Use historical sales figures
The first place to start is by reviewing any historical quoting and sales data available. You’ll be able to set a successful and profitable strategy moving forward by working backwards to determine your gross margin goals.
Looking back and analysing past sales and results can also help to identify where opportunities may have been missed or to reveal patterns that can help you and the sales team learn how to manage pricing more effectively in the future.
Break it down into smaller goals
Simply setting a goal to generate more profit or sell at a higher price isn’t necessarily the best way to achieve successful and sustainable growth. Instead, breaking goals down into smaller, more achievable targets is a way of generating small but important increases in revenue. When doing this, remember to give your goals a deadline, and make them specific and measurable.
Here’s an example of some strategic points which would generate a more consistent profit margin across the year:
- Combined product and services gross margin (GM) must average 37%
- Cost of goods sold (COGS) must average 63%
- Every deal below 37% GM must be compensated with one or more above 37% GM
While these points may not be complex, they must be monitored and enforced as part of the overall pricing strategy.
Work out hourly costs
For those who have expanded beyond one-time professional services and products and into longer-term managed or cloud services, new streams of recurring revenue bring another layer of added complexity.
Recurring revenue can be a solid, steady income stream for MSPs, but the level of demand and varying pricing from clients can make margins unpredictable. In these cases, the budgeting and revenue forecasts must account for these variables to create a comprehensive pricing strategy that delivers the profit and gross margin needed.
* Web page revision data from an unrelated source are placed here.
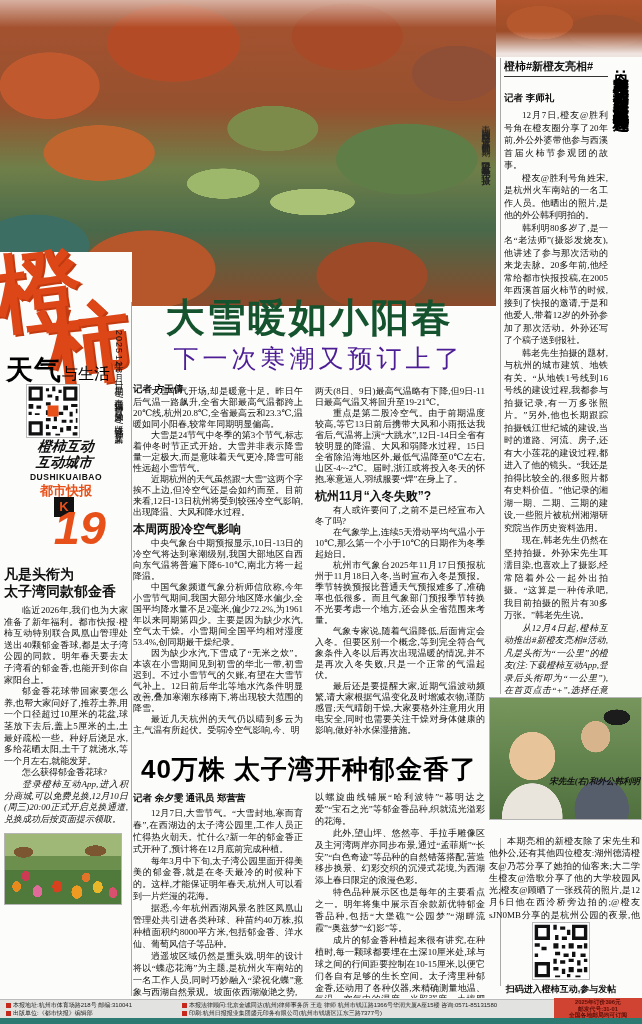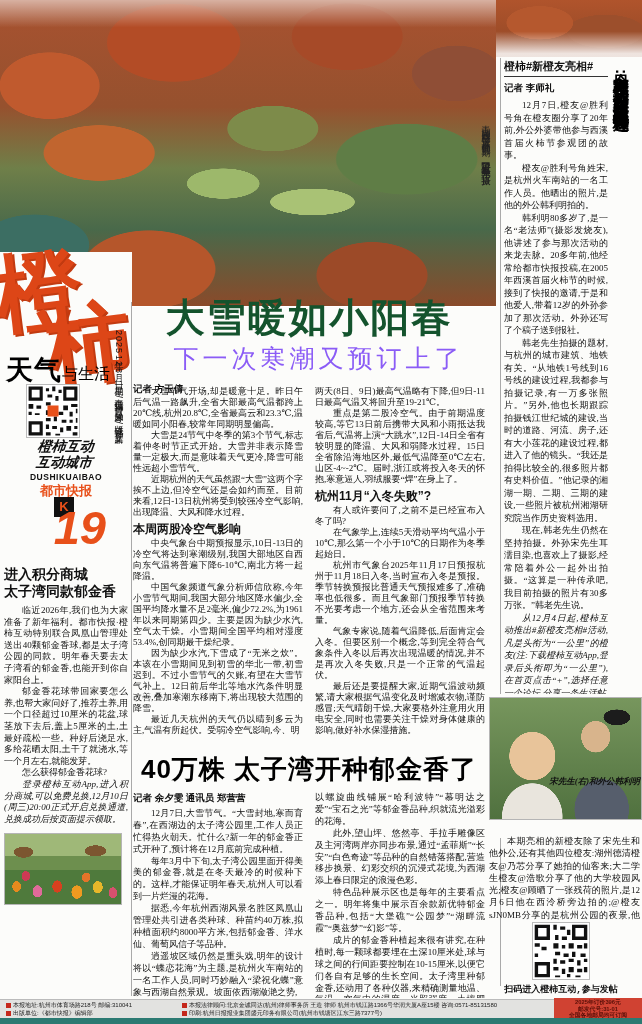--- a/index.html
+++ b/index.html
@@ -81,7 +81,7 @@
   
   .rt-top{left:504px;top:60px;width:104px;height:634px;overflow:hidden;font-size:9px;line-height:12.5px;}
   .rt-tag{font-family:"Liberation Sans",sans-serif;font-weight:bold;font-size:11px;
-    border-bottom:1px solid #333;padding-bottom:3px;margin-bottom:5px;}
+    border-bottom:1px solid #333;padding-bottom:3px;margin-bottom:15px;}
   .rt-top .byline{margin-bottom:5px;}
   .man-photo{left:489px;top:697px;width:151px;height:121px;border:1px solid #b5b5b5;
     background:

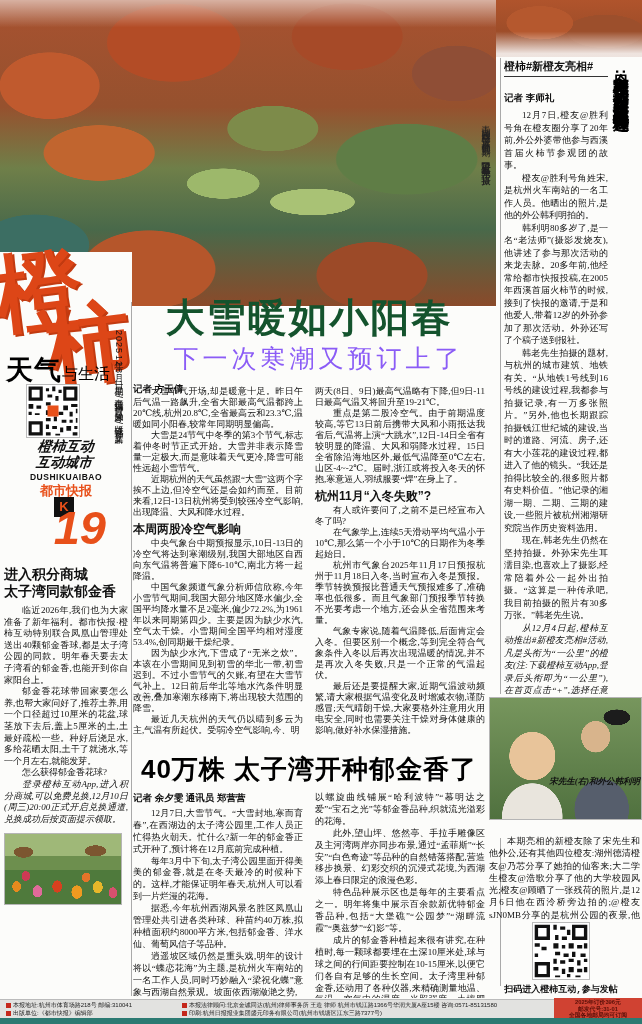--- a/index.html
+++ b/index.html
@@ -67,7 +67,7 @@
   
   .wx-head{left:133px;top:298px;width:352px;text-align:center;font-family:"Liberation Sans",sans-serif;}
   .wx-head .h1{font-size:39px;font-weight:900;letter-spacing:2px;line-height:1.05;color:#14532d;}
-  .wx-head .h2{font-size:25px;font-weight:500;letter-spacing:4px;margin-top:3px;color:#8b5cf6;padding-left:19px;}
+  .wx-head .h2{font-size:25px;font-weight:500;letter-spacing:4px;margin-top:3px;color:#4c1d95;padding-left:19px;}
   .wx-head .byline{text-align:left;margin-top:8px;}
   .wx-cols{left:133px;top:386px;width:352px;height:362px;overflow:hidden;display:flex;gap:12px;}
   .wx-cols .col{flex:1;font-size:9px;line-height:11px;}

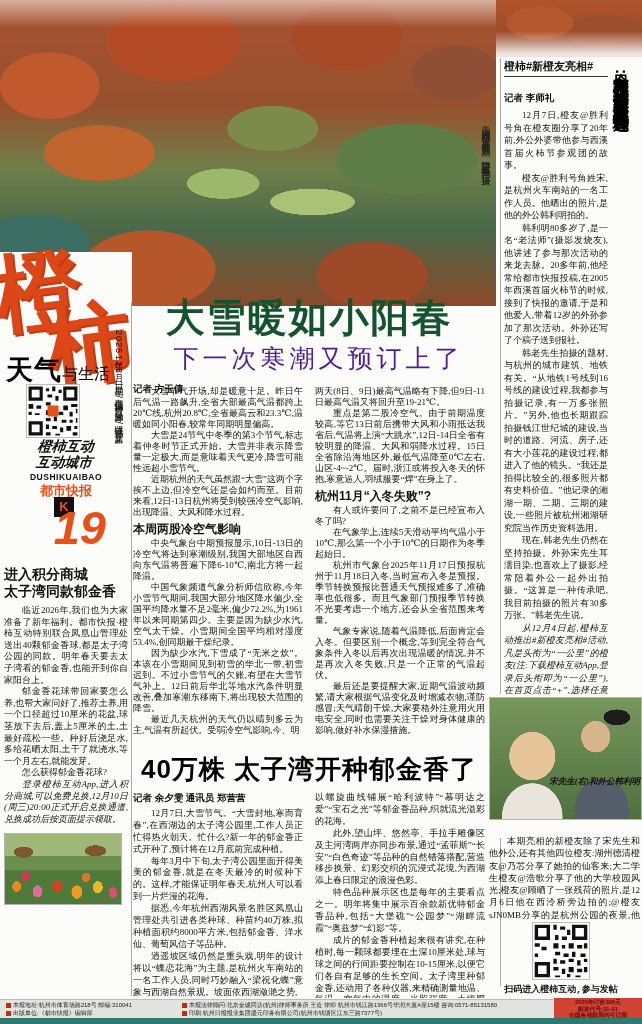--- a/index.html
+++ b/index.html
@@ -241,7 +241,7 @@
   <div class="abs vert-head">今日亮相橙友:我外公用一万多张照片记录杭州地铁建设过程</div>
 
   <div class="abs ex-art">
-    <div class="title">进入积分商城</div>
+    <div class="title">凡是头衔为</div>
     <div class="title">太子湾同款郁金香</div>
     <div class="ex-body">
         <div class="bl-p">临近2026年,我们也为大家准备了新年福利。都市快报·橙柿互动特别联合凤凰山管理处送出40颗郁金香球,都是太子湾公园的同款。明年春天要去太子湾看的郁金香,也能开到你自家阳台上。</div>

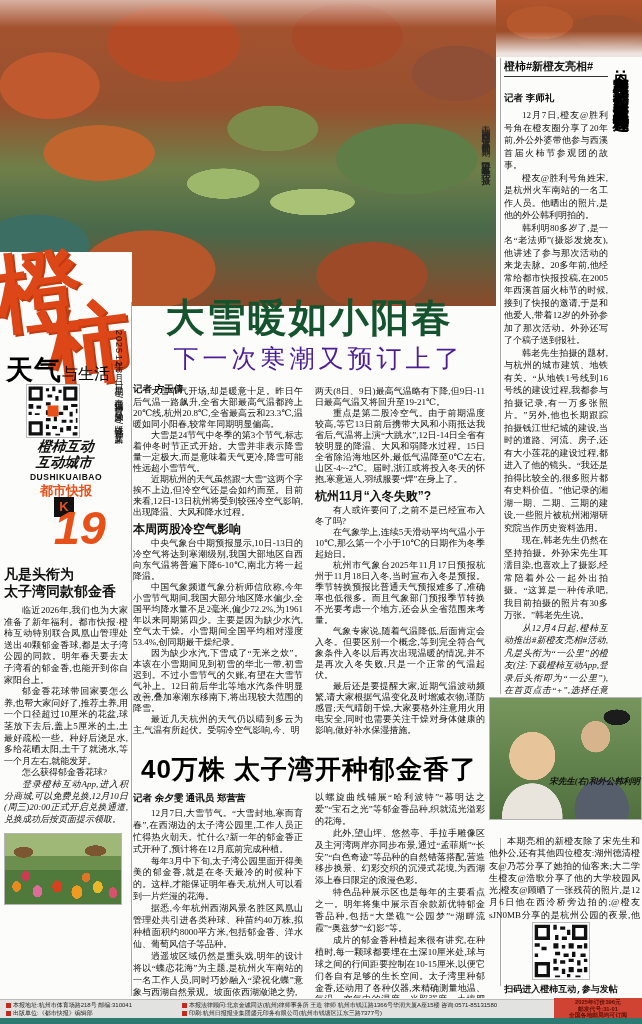--- a/index.html
+++ b/index.html
@@ -94,7 +94,7 @@
   .man-cap{left:489px;top:776px;width:151px;text-align:right;font-style:italic;font-size:8.5px;font-weight:bold;}
   .rt-bottom{left:489px;top:835px;width:151px;height:86px;overflow:hidden;font-size:9px;line-height:12.3px;}
   .qr2-cap{left:480px;top:983px;width:162px;text-align:center;font-size:9px;font-weight:bold;
-    font-family:Liberation Mono, monospace;}
+    font-family:Liberation Sans, sans-serif;}
   .vert-head{left:610px;top:60px;height:478px;writing-mode:vertical-rl;
     font-family:"Liberation Sans",sans-serif;font-weight:900;font-size:16px;letter-spacing:1.5px;color:#000;}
A good place to start is by working out how much it costs to perform one hour of service. Taking into account how much your employees cost (including their wages, healthcare, paid time off and other costs), as well as your overheads such as utilities, equipment, rent and insurance, will give you a full hourly overhead cost. The profit is then added to this to give a full picture of the minimum charge per hour for your services.
Making an informed decision about pricing your services is an important part of ensuring you're earning a sustainable margin, while still providing value to your clients.
The clients that are to be targeted play a large role in determining an MSP's pricing strategy.
Once internal costs have been examined, it's best to weigh up the costs associated with particular clients. Support costs are known to widely vary from client to client depending on their specific needs. Looking at the number of users, amount of data, and the number of servers should provide a detailed picture as to what type of service the client requires, how much it will cost the MSP to provide, and how much the client can afford to pay. Types of business and vertical can also alter the scope and depth of services a client demands from an MSP.
The technology a client already has in place also plays a role. If, for instance, a client's IT infrastructure comprises difficult to maintain legacy systems, the MSP should set a higher price to reflect their own increase in cost. When a client is initially evaluated, a network assessment should be performed to reveal such obstacles, also creating an opportunity to recommend more appropriate technology.
Ultimately, you should not provide a flat fee. Instead, you should vary your rate according to the amount it costs to provide the services required. Needy clients with outdated systems cost you more, and this needs to be reflected in any price you agree.